In food, xanthan gum is added to many foods as a stabilizer, emulsifier, suspending agent, thickening agent and processing aid. Xanthan gum can control the rheology, structure, flavor and appearance of products, and its pseudoplasticity can ensure a good taste. Therefore, it is widely used in salad dressings, breads, dairy products, frozen foods, beverages, condiments, brewing, candies, pastries, soups and canned foods.

Tips and Tricks

• Xanthan gum is shear-thin: liquids are sticky when stationary, but become more fluid when agitated or sprayed.
• Higher resting viscosity provides excellent viscosity, such as in solid shaping.
• Stabilizing lotion.
• Adding xanthan gum prevents moisture from leaching out of the puree
• Used to keep particles suspended (e.g. herbs, spices, etc.)
• Xanthan gum reduces starch aging in bread and baked products.
• In ice cream, xanthogenic acid (~ 0.2%) prevents the formation of ice crystals during thawing.
• Xanthan gum helps stabilize cream and mousse.
• Xanthan gum added to gluten-free products prevents the product from breaking and sticking to the product.

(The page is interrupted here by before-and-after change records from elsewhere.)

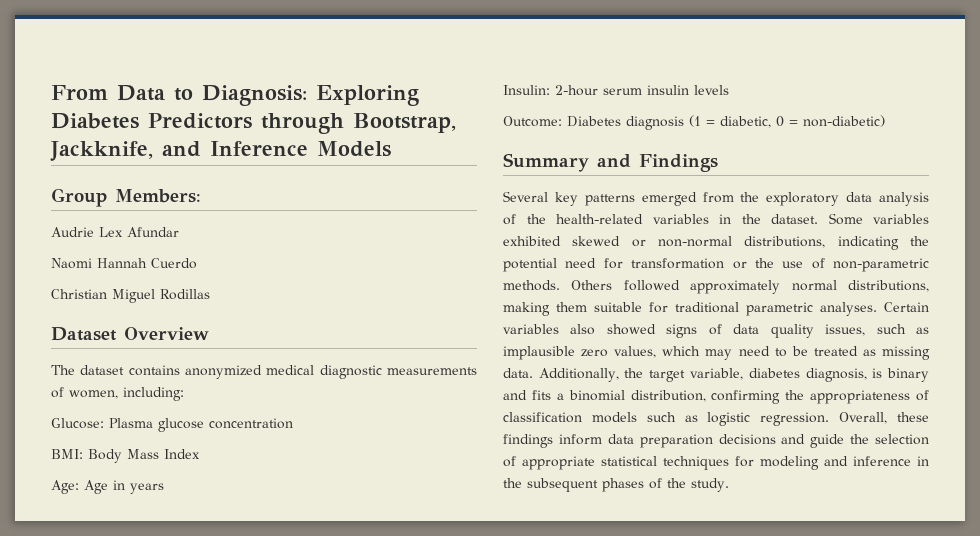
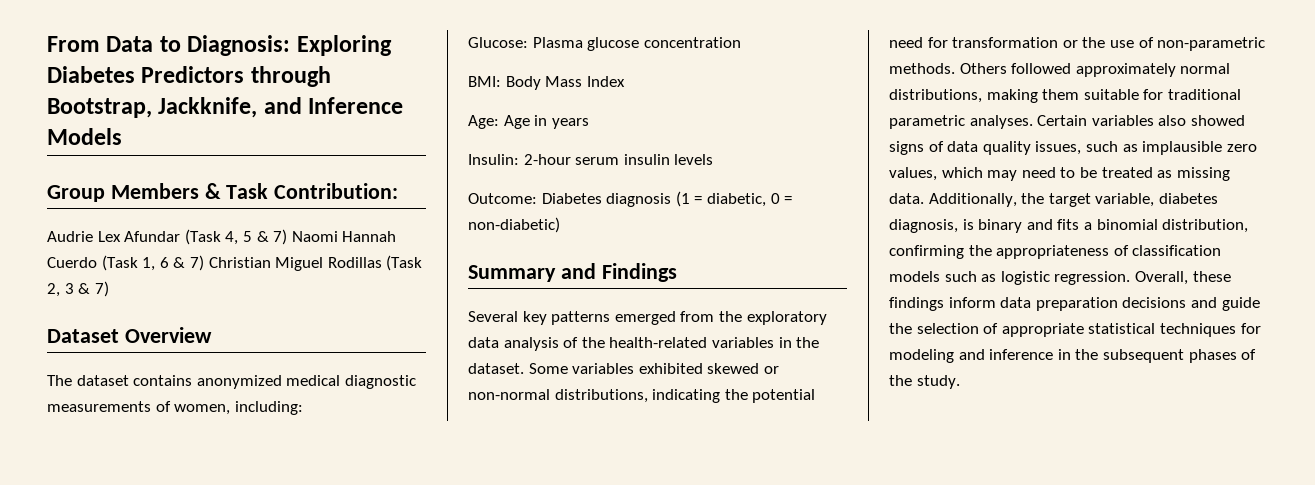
- Group Members:
+ Group Members & Task Contribution:
- Audrie Lex Afundar
- Naomi Hannah Cuerdo
- Christian Miguel Rodillas
+ Audrie Lex Afundar (Task 4, 5 & 7) Naomi Hannah Cuerdo (Task 1, 6 & 7) Christian Miguel Rodillas (Task 2, 3 & 7)

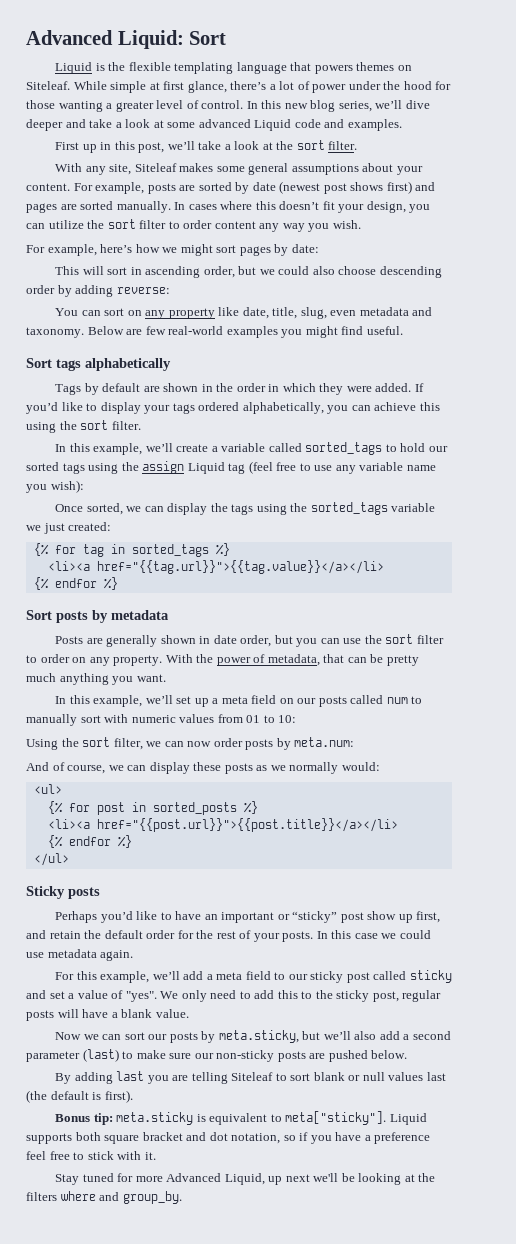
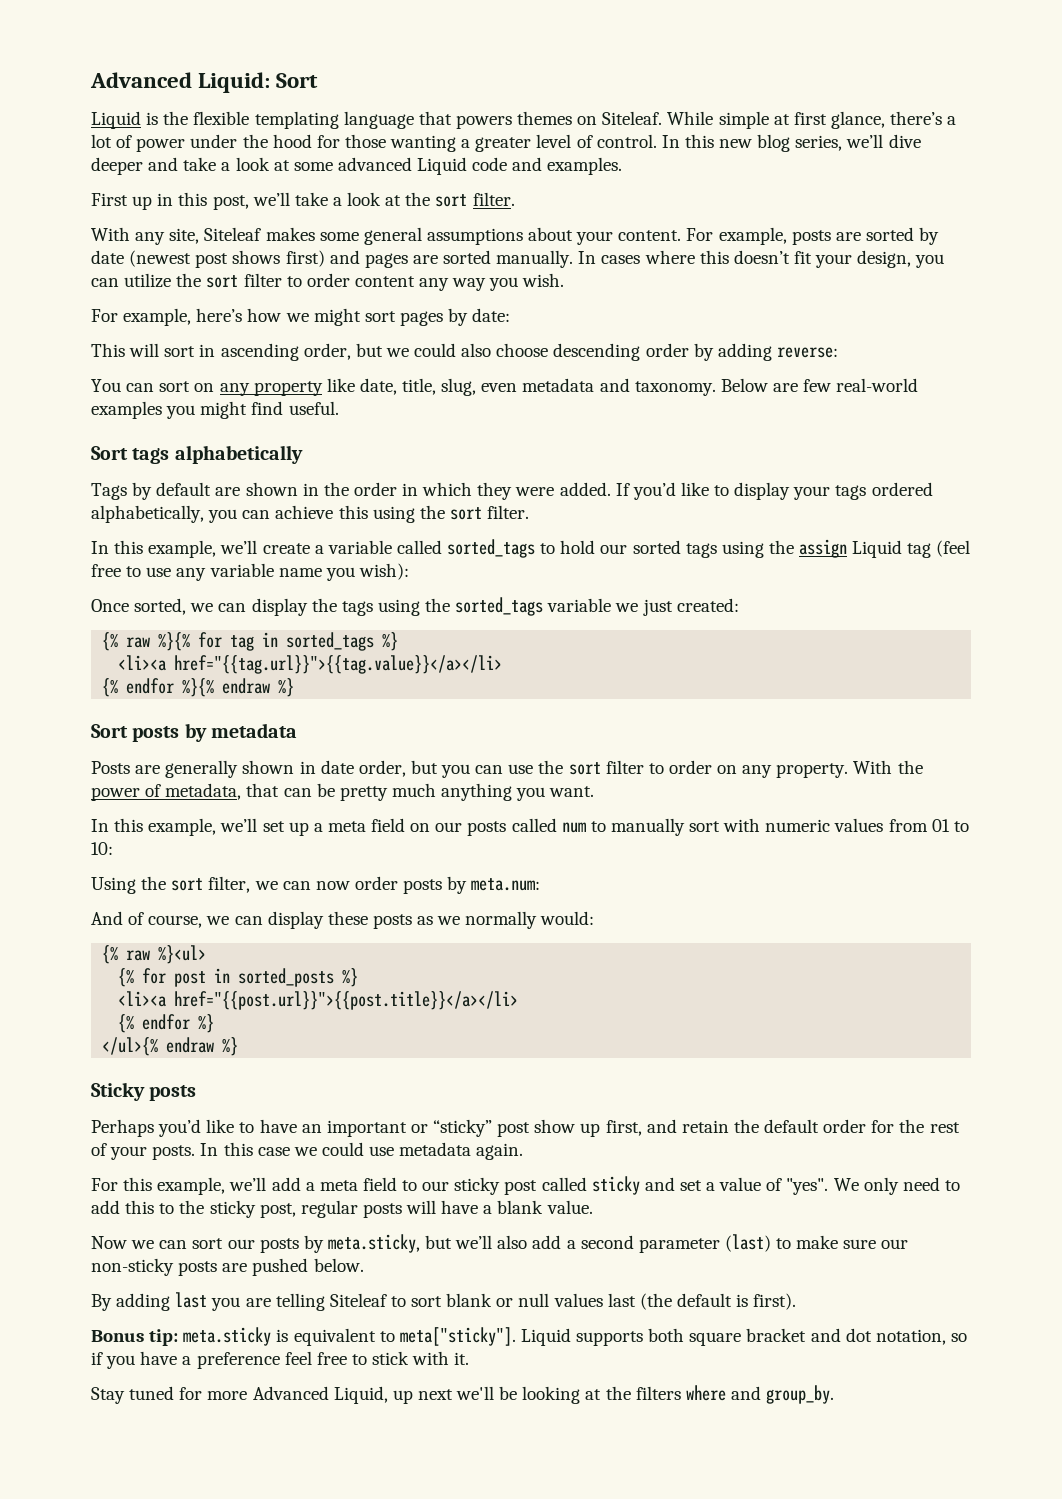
- {% for tag in sorted_tags %}
+ {% raw %}{% for tag in sorted_tags %}
  <li><a href="{{tag.url}}">{{tag.value}}</a></li>
- {% endfor %}
+ {% endfor %}{% endraw %}
- <ul>
+ {% raw %}<ul>
- </ul>
+ </ul>{% endraw %}

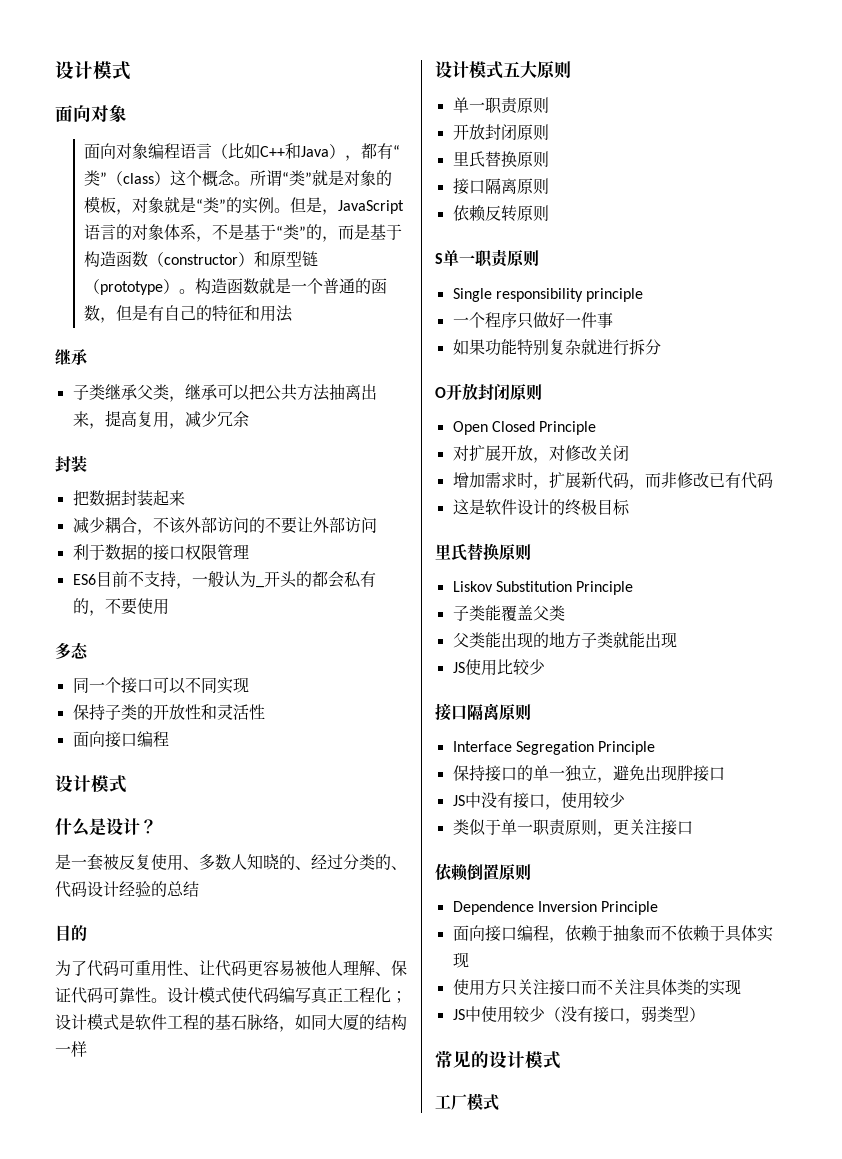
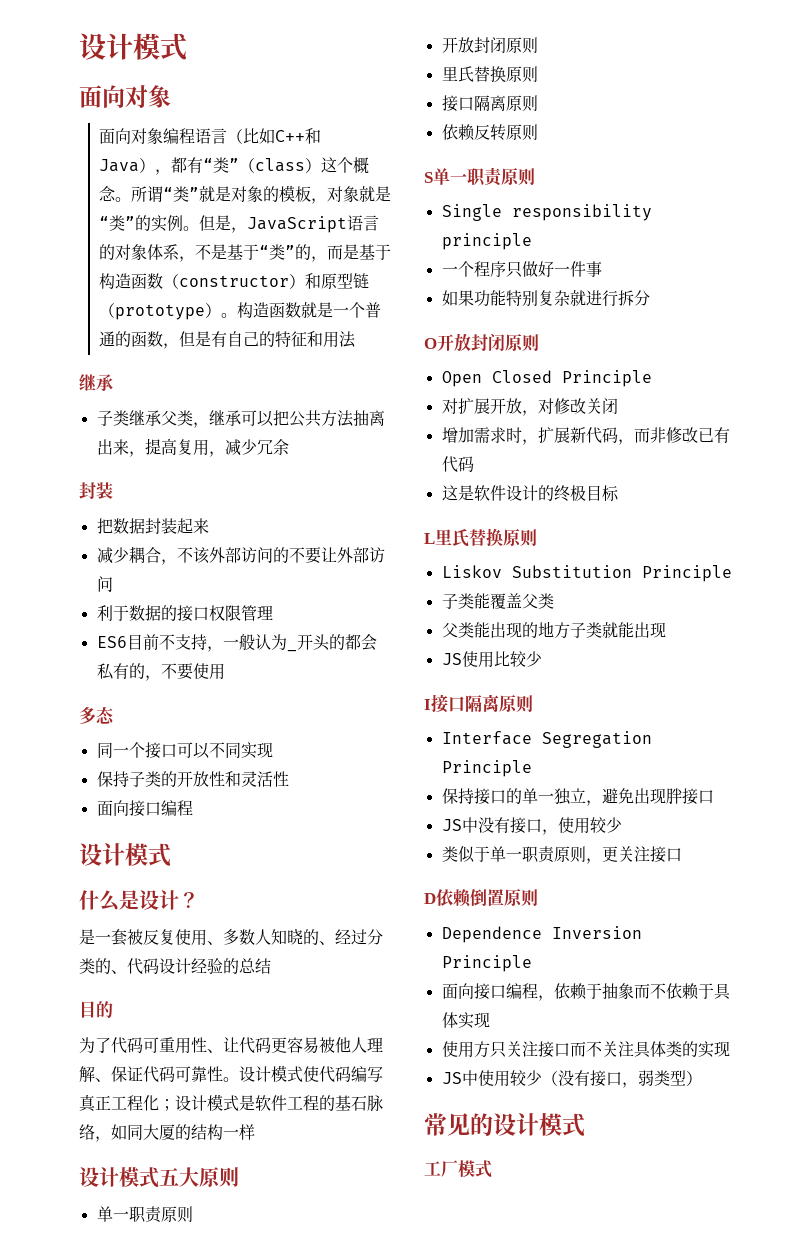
  这是软件设计的终极目标
- 里氏替换原则
+ L里氏替换原则
  JS使用比较少
- 接口隔离原则
+ I接口隔离原则
- 依赖倒置原则
+ D依赖倒置原则

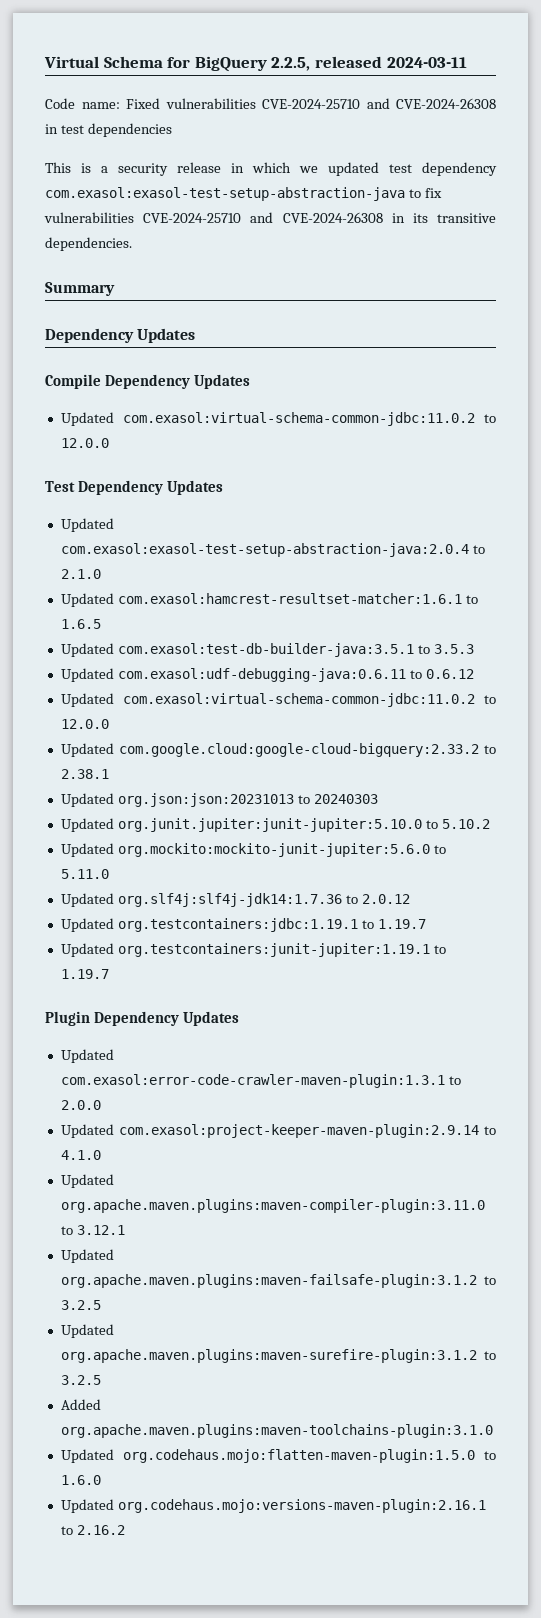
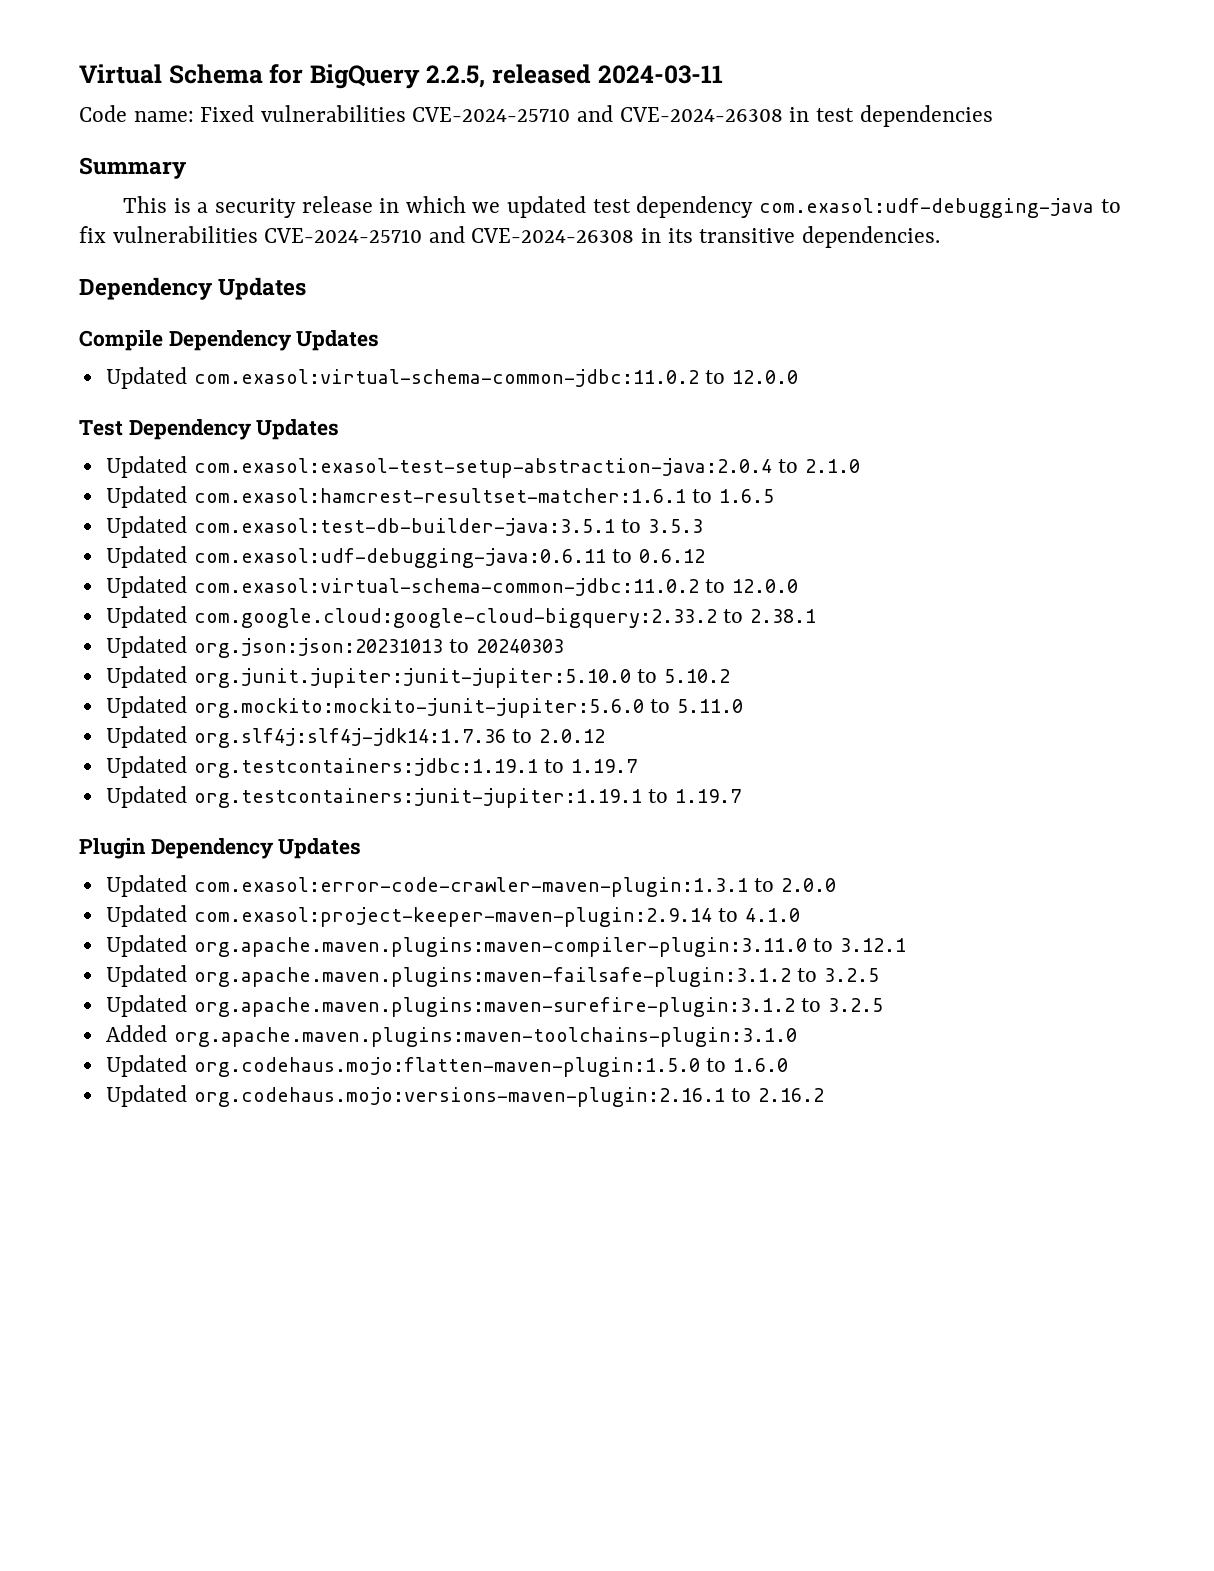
+ Summary
- This is a security release in which we updated test dependency com.exasol:exasol-test-setup-abstraction-java to fix vulnerabilities CVE-2024-25710 and CVE-2024-26308 in its transitive dependencies.
+ This is a security release in which we updated test dependency com.exasol:udf-debugging-java to fix vulnerabilities CVE-2024-25710 and CVE-2024-26308 in its transitive dependencies.
- Summary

For best results, use with guar gum in a 2:1 ratio (x: g).

Piña colada espuma

Ingredients: 600g pineapple juice, 350g coconut milk, 50g brown rum, 1g xanthan gum (0.1%) or 10g gelatin (1.0%)

Heat a little pineapple juice and dissolve the gelatin. Add the remaining liquid. If using xanthan gum, it can be added directly to the liquid using a blender or immersion blender. Strain the liquid, transfer to a cream gun and fill with nitrous oxide. Store in the refrigerator for a few hours before use to cool and stabilize.